Let’s start off with a little bit about what honey is.  We all know that bees make it, but how?  Many of us think of honey as bee vomit, but this is not true.  Honey begins its life as flower nectar, which is collected by bees, naturally broken down into simple sugars and stored in honeycombs. The unique design of the honeycombs, coupled with the constant fanning by the bees’ wings, causes evaporation to take place, creating the thick, sweet liquid we know as honey.

Why do we associate honey with bee vomit then?  Well, it is true that honey begins its transformation from nectar by coming out of a bee’s mouth.  The honey bee sucks and collects the nectar from flowers using its long proboscis and stores it in a special stomach, completely separate from its true stomach for digestion.  You could really think of this “honey stomach” as more of a nectar storage area, from which the bee then, upon arrival to the hive, deposits in honeycombs.

Back to the honey bear, though.  As you recall the U.S. Food and Drug Administration says that honey without pollen isn’t honey at all.  It’s just another sweetener.

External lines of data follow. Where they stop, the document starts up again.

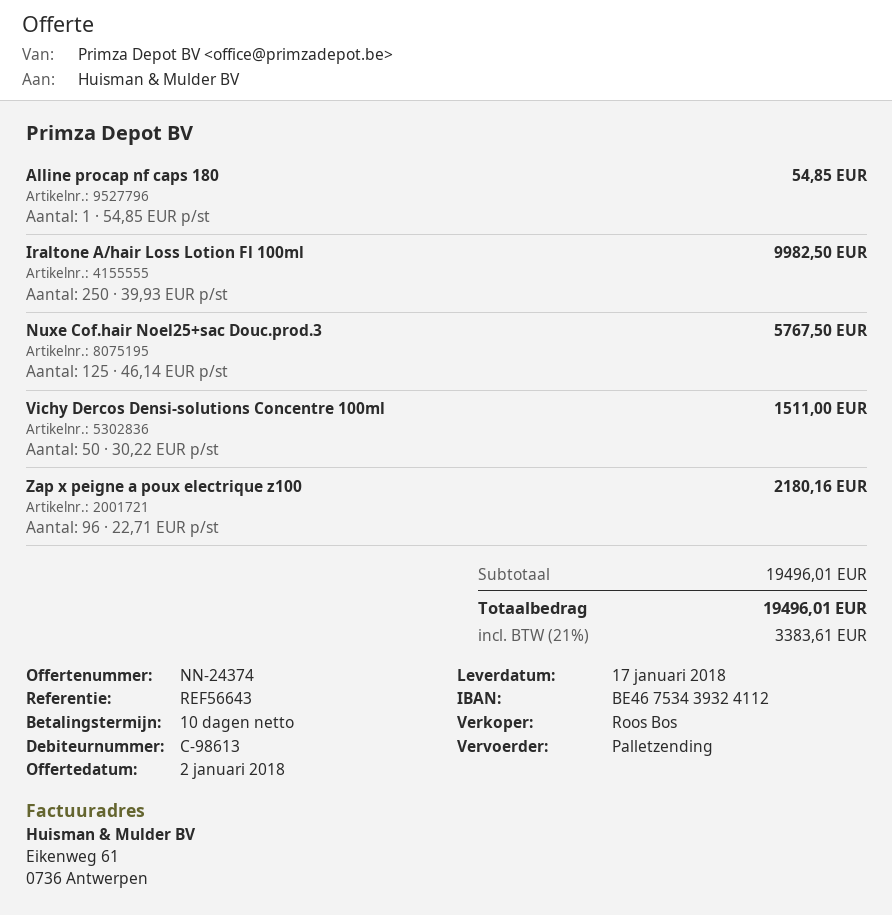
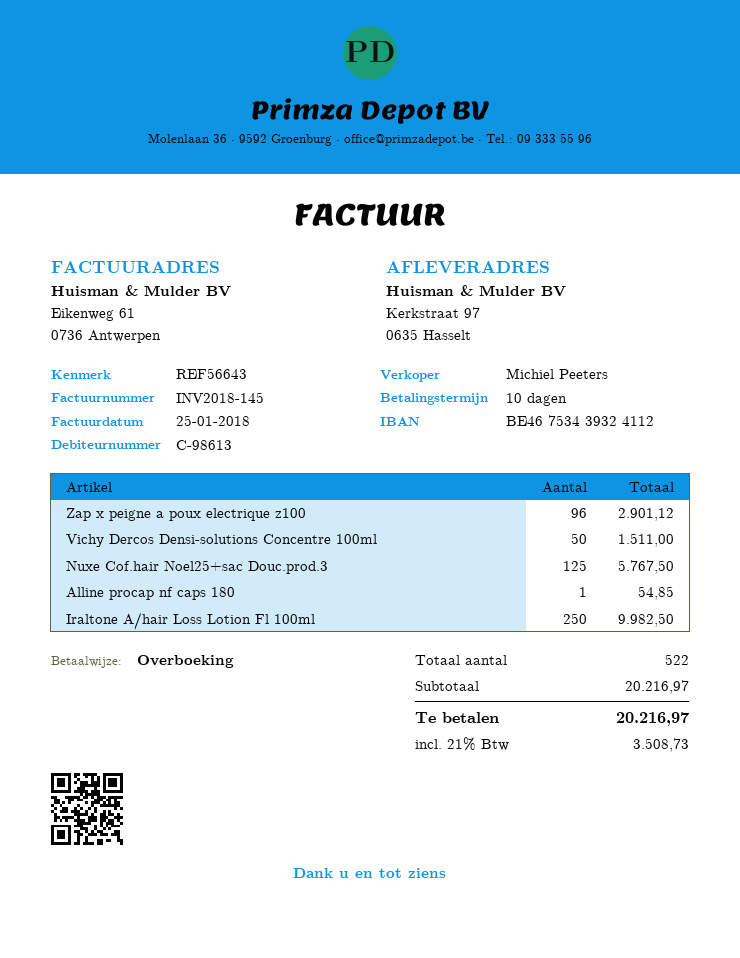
sales rep: Roos Bos -> Michiel Peeters
Zap x peigne a poux electrique z100: 96 for 2180.16 -> 96 for 2901.12
subtotal: 19496.01 -> 20216.97
tax: 21% = 3383.61 -> 21% = 3508.73
total: 19496.01 -> 20216.97

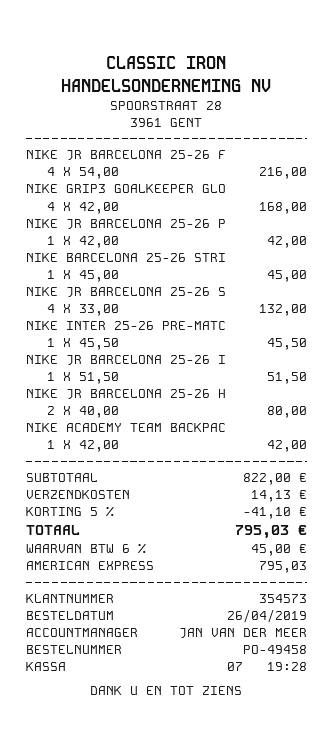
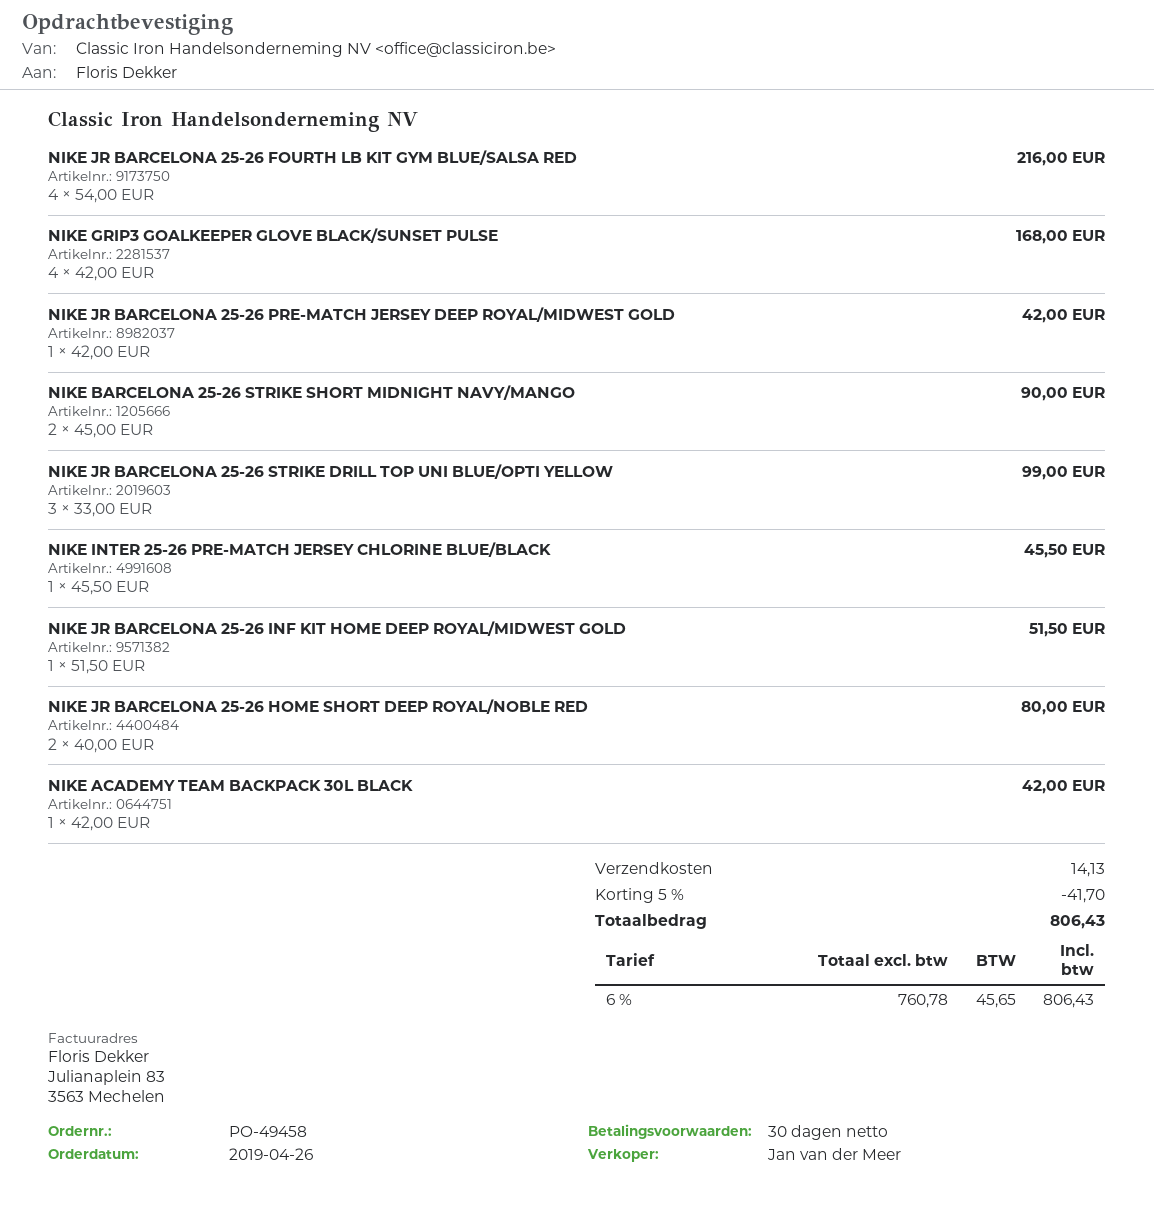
NIKE BARCELONA 25-26 STRI: 1 x 45.00 = 45.00 -> 2 x 45.00 = 90.00
NIKE JR BARCELONA 25-26 S: 4 x 33.00 = 132.00 -> 3 x 33.00 = 99.00
discount: 5% = 41.10 -> 5% = 41.70
tax: 6% = 45.00 -> 6% = 45.65
total: 795.03 -> 806.43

Over the years though, the FDA hasn’t been inspecting honey for pollen content.  So ultra-filtration has taken hold, to meet the demands of the American people to have a stable product, that is exactly the same every time they buy it.  Ultra filtering is a high-tech procedure where honey is heated, sometimes watered down, and then forced at high pressure through extremely small filters to remove pollen.

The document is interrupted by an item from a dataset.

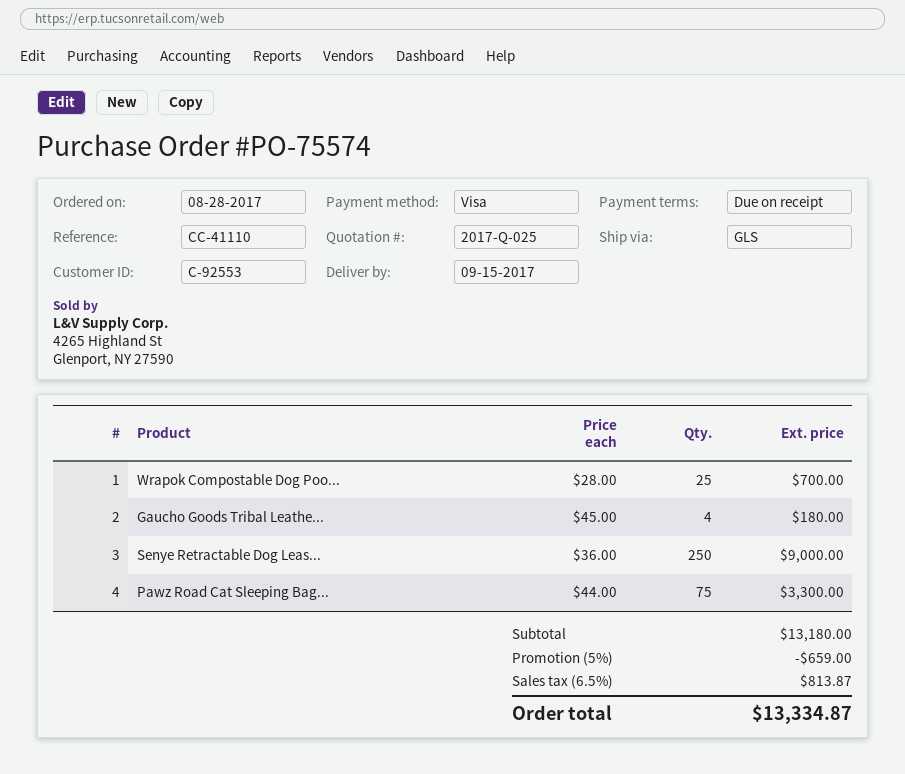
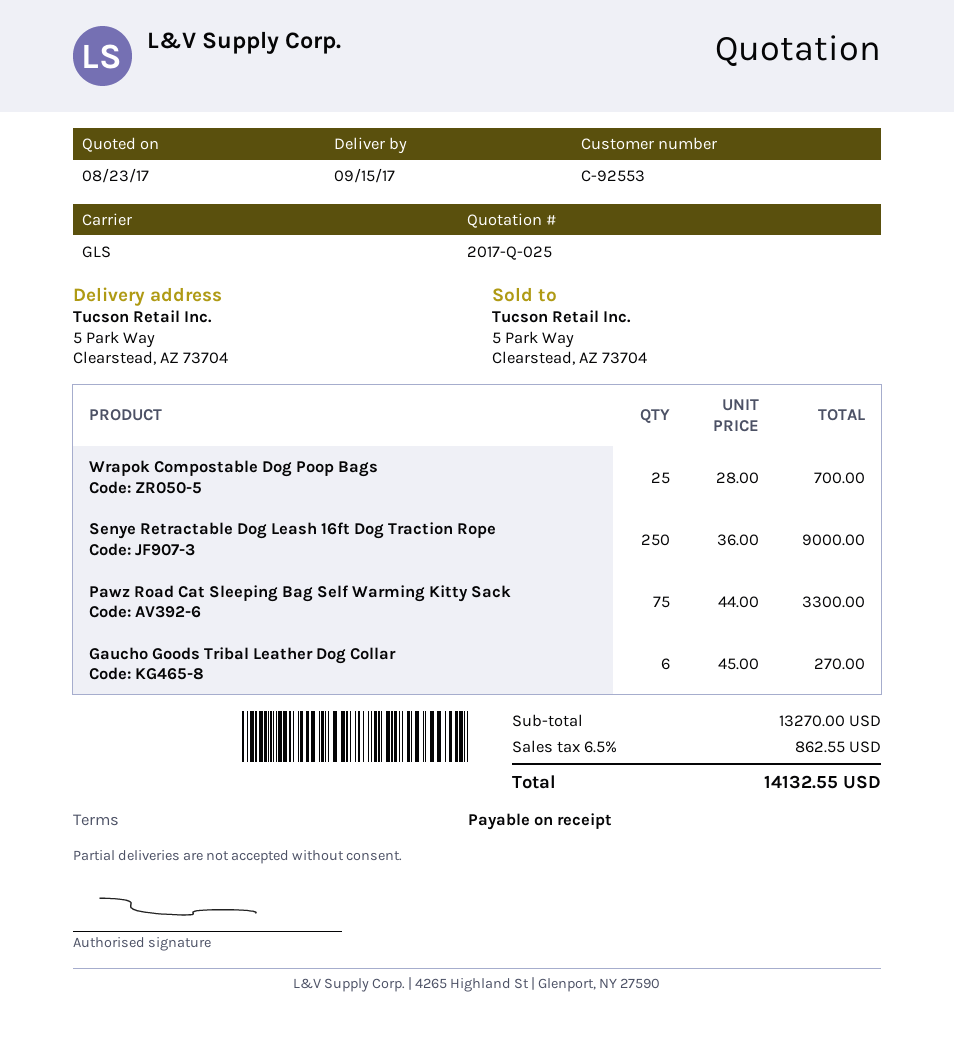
Gaucho Goods Tribal Leathe...: 4 x 45.00 = 180.00 -> 6 x 45.00 = 270.00
subtotal: 13180.00 -> 13270.00
discount: 5% = 659.00 -> none
tax: 6.5% = 813.87 -> 6.5% = 862.55
total: 13334.87 -> 14132.55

Why remove the pollen?  Well, pollen is where the unique flavors of honey come from. Each flower’s pollen tastes unique, giving each batch of honey its own unique flavor. Now while most of what type of flower a bee accumulates pollen from can be controlled, it can’t be completely controlled.  If you let a swarm of bees out in an orange orchard almost all the pollen and nectar those bees collect will be from orange flowers, but an unknown percentage will, however, be from other flowers in the vicinity.  This variance leads to the honey tasting slightly different, and if there is one thing most Americans hate, it is buying the same food and it tasting slightly different for any reason.  Thus, the removal of pollen.

Now for all you naysayers who think pollen doesn’t matter, I dare you to go to your local farmer’s market and buy some raw honey.  Honey that hasn’t been processed in any way.  The first thing you’ll notice is the color variance.  Raw honey can range from golden amber to dark brown.  The second thing you WILL notice is the taste.  You may think you’ve had honey before but with the pollen still in it the taste becomes more complex and interesting, and each raw honey you try will surprise you in new ways.  No two will ever be the same.  And that’s how it should be.